Aim of the task: Going line by line through the listing, how many lines hold "font"? State nothing but the number.

*** Opening Task material ***

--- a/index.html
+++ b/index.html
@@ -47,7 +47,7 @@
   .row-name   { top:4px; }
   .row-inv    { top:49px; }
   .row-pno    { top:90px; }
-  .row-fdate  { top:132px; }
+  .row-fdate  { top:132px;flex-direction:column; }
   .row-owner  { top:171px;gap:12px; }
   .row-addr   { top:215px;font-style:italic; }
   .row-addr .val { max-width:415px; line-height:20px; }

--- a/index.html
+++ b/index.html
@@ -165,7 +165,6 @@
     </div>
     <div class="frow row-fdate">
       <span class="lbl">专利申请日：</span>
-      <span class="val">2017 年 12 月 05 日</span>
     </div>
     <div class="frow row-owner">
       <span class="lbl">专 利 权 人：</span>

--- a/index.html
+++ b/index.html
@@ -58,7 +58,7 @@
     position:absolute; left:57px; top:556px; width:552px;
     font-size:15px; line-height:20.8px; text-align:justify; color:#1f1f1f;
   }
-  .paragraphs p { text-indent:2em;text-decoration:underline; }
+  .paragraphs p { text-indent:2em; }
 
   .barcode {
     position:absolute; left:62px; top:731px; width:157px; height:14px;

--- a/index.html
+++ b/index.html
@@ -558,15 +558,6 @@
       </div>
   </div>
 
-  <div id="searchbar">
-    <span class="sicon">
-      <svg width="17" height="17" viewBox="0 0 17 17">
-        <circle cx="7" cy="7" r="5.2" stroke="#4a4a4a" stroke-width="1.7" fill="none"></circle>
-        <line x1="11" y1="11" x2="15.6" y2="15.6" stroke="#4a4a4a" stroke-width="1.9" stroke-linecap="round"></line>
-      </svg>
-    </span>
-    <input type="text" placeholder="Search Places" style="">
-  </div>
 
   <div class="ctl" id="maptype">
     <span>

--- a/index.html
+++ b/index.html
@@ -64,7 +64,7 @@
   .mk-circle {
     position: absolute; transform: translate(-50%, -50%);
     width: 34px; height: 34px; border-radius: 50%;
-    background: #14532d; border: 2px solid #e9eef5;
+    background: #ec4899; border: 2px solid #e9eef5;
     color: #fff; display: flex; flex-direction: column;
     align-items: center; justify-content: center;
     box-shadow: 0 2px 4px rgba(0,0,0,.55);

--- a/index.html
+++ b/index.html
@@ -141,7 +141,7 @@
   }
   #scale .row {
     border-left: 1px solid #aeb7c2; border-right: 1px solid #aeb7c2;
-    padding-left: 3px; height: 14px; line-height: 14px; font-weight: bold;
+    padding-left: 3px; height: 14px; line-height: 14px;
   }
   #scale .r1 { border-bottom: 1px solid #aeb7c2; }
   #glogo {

*** Closing Task material ***

Task solution: 3